消息毫无预兆地跳出来,常春微吓得一激灵,他拉动界面,这才发现一排的拍一拍消息,他顿时面红耳赤,把头埋进被子里无声尖叫。
等发泄够了,他才慢吞吞从被子里钻出来,白皙的脸此刻粉嫩嫩的,他捧着手机输入又删除,最后故作傲娇地回:“早就知道了。”
关河噙着笑回:“你跟屁屁一样臭屁。”
常春微不满:“我哪有。”
关河话锋一转,问他:“要来津北吗?”
常春微犹豫了几秒,回复道:“地里农活还没干完。”
关河没有再回复他。
烧人的热浪从他身上褪去,他的头脑前所未有的清晰,他要去津北摆摊卖炸洋芋,他除了这个,其他的都拿不出手,而且洋芋家里就能供应,能省去一部分成本,设备什么的,还是要跟爸妈商量。
“去外省卖炸洋芋?”
陈爱琼拧起了眉,“外省人爱不爱吃都是个问题,这洋芋当然是在本省占优势,你干嘛千里迢迢跑外面去?”
“那不试试怎么知道人家不喜欢?我虽然不能去大城市读书,但去开开眼界总行吧?妈,儿子好不容易有个创业梦,你别唱衰行不行?”
“不是妈唱衰,主要是我怕你出去不适应,人生地不熟的,怕你受委屈。”
常强摆了摆手,说:“哎呀,男子汉大丈夫,就该出去闯闯!什么受委屈不受委屈的,出去磨砺磨砺,才能真正长成大人。什么都别说了,爸支持你!”
“你呀!”
陈爱琼恨铁不成钢地拍了常强一下,最后叹了口气,说,“妈知道了。你就当去玩玩吧,遇到困难了处理不好就跟爸妈讲,听到没?”

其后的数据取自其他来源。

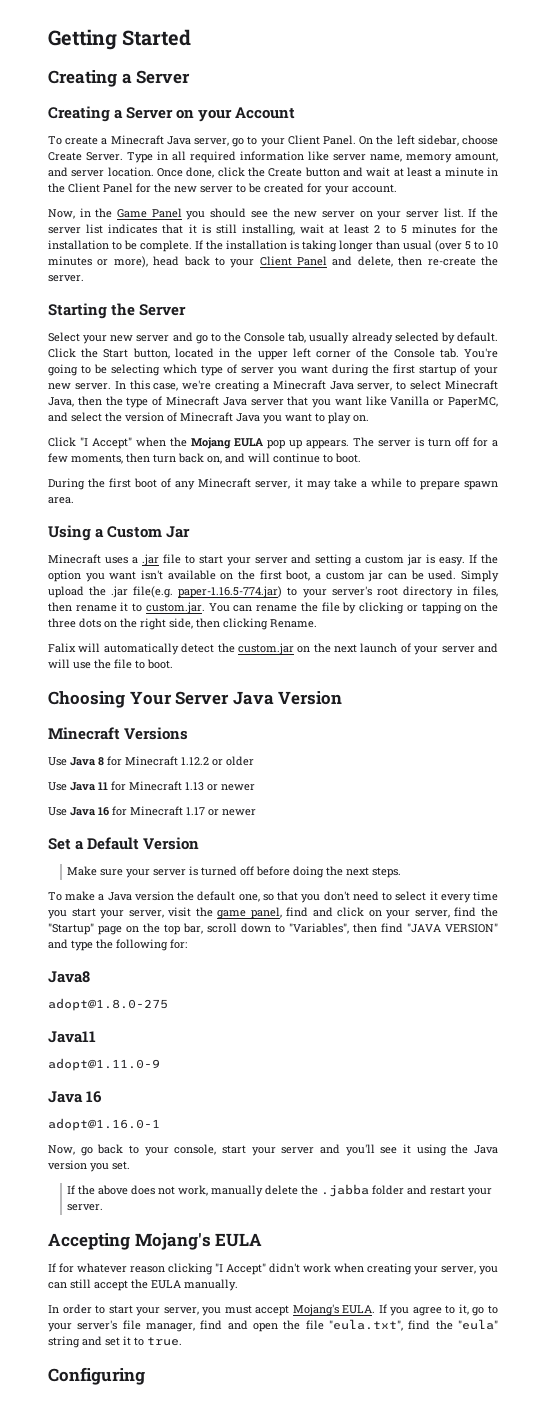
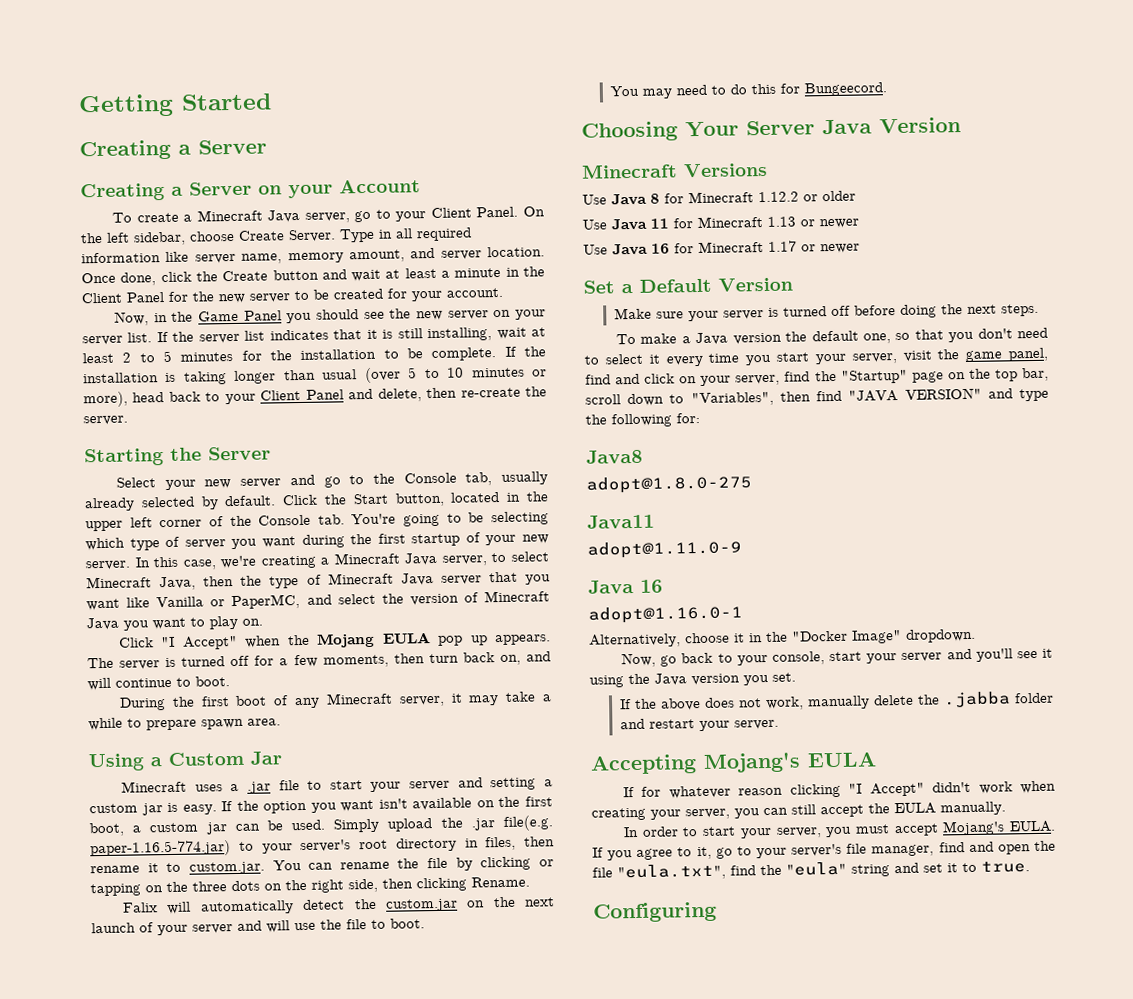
- The server is turn off for a few moments, then turn back on, and will continue to boot.
+ The server is turned off for a few moments, then turn back on, and will continue to boot.
+ You may need to do this for Bungeecord.
+ Alternatively, choose it in the "Docker Image" dropdown.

常春微喜笑颜开,说:“知道了!爸,妈,你们等着吧,我一定赚多多的钱带回来!”
和爸妈商量好,常春微就上路了。
他为了省钱,不肯去坐飞机,硬是坐了三十五个小时的硬座,到了津北下了车,他走路都感觉自己的腿不是自己的腿,僵硬地走出火车站,繁华发达的大都市高楼林立,天灰蒙蒙的,见不到一丝蓝。
他拉住行李箱,拎着大包小包,昂首阔步地走向人潮。
他打算去津北大学附近租房子,买一辆三轮车,后面改造一下,放上需要的厨具,然后就骑着去津北大学附近的美食街卖炸洋芋。
然而,想象总是美好的,现实却是层层受阻。
“一千五百块?!就一个十几平的单间?”
常春微不可置信地问了一遍又一遍。
房东拍了拍手,说:“这已经是最便宜的了。小伙子,我看你长得好看,特意给你少了一百呢。你不信出去再打听打听,哪家不是这个价。”
常春微不信,拖着行李箱问遍了附近的小区,结果还真的跟第一个房东说的一样。
他沮丧地望着津北大学的方向,拉起行李箱的杆,下巴搭上去惆怅地看着,那些寂静的建筑此刻就是关河,还是那么远,那么难以靠近。
“关河……”
常春微吐掉一口浊气,飘忽的目光渐渐坚定,“我可以做到的。一定可以。你在哪,我在哪。”